World Trade Organisation(WTO)

Aim of this organisation is to liberalise international trade. This organisation says that all countries in the world should liberalise their policies. This organisation establish the rules regarding international trade and sees that these rules are obeyed. Currently 161 countries are members of WTO. India have joined WTO on 1 January 1995.

Impact of Globalisation in India

  • Impact of globalisation in India is not uniform
  • For consumers: Globalisation enabled greater competition among producers forcing them to produce the quality product at lower price. Consumers today can take advantage of this competition to get a quality product at reasonable price. This lead to higher standards of living. These products are easily available in urban area and not in rural area hence reach of these products is limited, thus, the rural people are not having the same lifestyle as of urban people.
  • For MNCs: With globalisation MNCs have prospered a lot. They have increased their investment in India indicating that they are benefitting from the investment. Recognising the opportunities in urban area that MNCs are now interested in industries such as cell phones, automobiles, electronics, soft drinks, fast food and banking services. MNCs can now shift to another country to lower the production cost and gain higher profits. But this shifting creates adverse effects to workers of the companies. They will get cheap qualified labour at low wages. Producers will have choice to outsource the work from different country where there is cheap labor and production cost.
  • For Workers: With growing market competition among industries employers prefers to hire the worker as per need. Thus they can fire the worker at any time. Thus there is no job security for the workers. Moreover, worker has to work for long hours to meet the demands. They will have no choice than listening to their employer.Job opportunities are limited and number of workers are far more than the opportunities. Thus producers easily get cheap labour and workers are ready to work at less wages.

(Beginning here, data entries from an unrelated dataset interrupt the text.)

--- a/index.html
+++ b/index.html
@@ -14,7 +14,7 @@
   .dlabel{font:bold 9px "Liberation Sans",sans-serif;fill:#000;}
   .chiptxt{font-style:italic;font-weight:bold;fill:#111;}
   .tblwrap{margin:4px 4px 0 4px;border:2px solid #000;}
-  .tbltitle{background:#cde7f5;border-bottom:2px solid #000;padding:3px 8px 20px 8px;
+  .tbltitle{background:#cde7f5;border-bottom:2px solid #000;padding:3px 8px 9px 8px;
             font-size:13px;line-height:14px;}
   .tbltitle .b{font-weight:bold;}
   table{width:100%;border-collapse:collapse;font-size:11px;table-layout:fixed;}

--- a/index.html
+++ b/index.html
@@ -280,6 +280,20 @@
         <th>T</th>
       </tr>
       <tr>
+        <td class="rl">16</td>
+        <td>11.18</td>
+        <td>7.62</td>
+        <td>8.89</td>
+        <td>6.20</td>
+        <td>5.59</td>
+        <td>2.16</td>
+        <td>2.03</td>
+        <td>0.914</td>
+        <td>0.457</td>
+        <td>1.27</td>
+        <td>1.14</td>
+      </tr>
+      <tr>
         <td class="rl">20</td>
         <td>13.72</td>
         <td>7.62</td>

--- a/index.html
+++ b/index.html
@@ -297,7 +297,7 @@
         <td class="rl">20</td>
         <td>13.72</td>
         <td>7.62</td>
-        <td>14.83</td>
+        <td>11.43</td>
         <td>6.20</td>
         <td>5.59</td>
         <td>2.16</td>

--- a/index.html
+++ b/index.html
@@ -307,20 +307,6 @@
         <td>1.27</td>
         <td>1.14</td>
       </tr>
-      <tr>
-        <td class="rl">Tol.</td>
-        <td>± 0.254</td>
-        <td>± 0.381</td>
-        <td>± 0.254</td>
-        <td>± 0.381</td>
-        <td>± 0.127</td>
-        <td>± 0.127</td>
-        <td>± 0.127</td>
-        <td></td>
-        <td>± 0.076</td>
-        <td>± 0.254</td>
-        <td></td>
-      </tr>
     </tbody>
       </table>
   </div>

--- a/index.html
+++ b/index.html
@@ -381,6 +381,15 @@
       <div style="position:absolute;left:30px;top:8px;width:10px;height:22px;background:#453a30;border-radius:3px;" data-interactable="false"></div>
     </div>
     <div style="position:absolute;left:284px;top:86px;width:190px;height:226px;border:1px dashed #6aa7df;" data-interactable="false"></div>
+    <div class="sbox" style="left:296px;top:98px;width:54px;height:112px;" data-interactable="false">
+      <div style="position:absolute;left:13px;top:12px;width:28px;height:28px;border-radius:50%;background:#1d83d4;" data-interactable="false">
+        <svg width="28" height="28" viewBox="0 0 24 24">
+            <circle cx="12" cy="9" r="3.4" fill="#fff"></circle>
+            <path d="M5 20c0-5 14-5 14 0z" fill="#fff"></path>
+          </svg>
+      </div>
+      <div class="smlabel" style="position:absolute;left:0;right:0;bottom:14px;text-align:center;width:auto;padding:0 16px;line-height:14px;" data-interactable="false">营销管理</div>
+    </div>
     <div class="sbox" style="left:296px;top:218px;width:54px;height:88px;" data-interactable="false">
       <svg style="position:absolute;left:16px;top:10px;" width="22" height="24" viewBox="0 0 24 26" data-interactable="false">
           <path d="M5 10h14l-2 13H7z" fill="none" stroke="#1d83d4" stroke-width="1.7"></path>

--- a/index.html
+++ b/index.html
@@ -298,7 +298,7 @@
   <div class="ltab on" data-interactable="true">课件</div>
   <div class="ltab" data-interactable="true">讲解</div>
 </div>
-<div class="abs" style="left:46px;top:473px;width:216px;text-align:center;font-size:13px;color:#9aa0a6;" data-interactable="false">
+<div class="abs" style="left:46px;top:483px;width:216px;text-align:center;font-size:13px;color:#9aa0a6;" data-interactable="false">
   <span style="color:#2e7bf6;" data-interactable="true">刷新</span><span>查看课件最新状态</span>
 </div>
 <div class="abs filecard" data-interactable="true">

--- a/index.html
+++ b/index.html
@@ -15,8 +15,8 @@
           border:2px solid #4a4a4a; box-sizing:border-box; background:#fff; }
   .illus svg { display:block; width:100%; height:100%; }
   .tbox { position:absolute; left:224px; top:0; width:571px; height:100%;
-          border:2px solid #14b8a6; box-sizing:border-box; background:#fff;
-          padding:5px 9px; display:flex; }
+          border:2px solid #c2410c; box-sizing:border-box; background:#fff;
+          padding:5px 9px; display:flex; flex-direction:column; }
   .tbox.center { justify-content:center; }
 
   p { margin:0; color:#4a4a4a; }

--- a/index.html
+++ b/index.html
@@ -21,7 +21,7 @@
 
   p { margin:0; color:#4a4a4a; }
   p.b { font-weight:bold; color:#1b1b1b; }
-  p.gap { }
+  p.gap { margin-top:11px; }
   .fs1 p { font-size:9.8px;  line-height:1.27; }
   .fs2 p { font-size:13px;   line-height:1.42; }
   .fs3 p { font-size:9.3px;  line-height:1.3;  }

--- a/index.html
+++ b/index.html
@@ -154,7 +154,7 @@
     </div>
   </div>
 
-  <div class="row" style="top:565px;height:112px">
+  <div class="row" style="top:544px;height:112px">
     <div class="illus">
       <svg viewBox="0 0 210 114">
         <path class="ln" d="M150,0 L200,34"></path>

Struggle for fair globalisation

  • Fair globalisation create equal opportunities for all and thus ensure that benefits of globalisation is shared better.
  • Government policies must take care of all peoples in country equally.
  • Government should ensure that labor laws are properly implemented and workers get their rights.
  • moreover, government should support small producers to improve their performance till they become strong enough to compete.
  • Government can use trade barriers and investment barriers to protect small producers.
  • Government can negotiate at the WTO for ‘fairer rules’
  • Also, Government should fight with other developing countries to reduce the domination of the developed countries.

Keywords: World Trade Organization, MNCs, Multinational Corporations.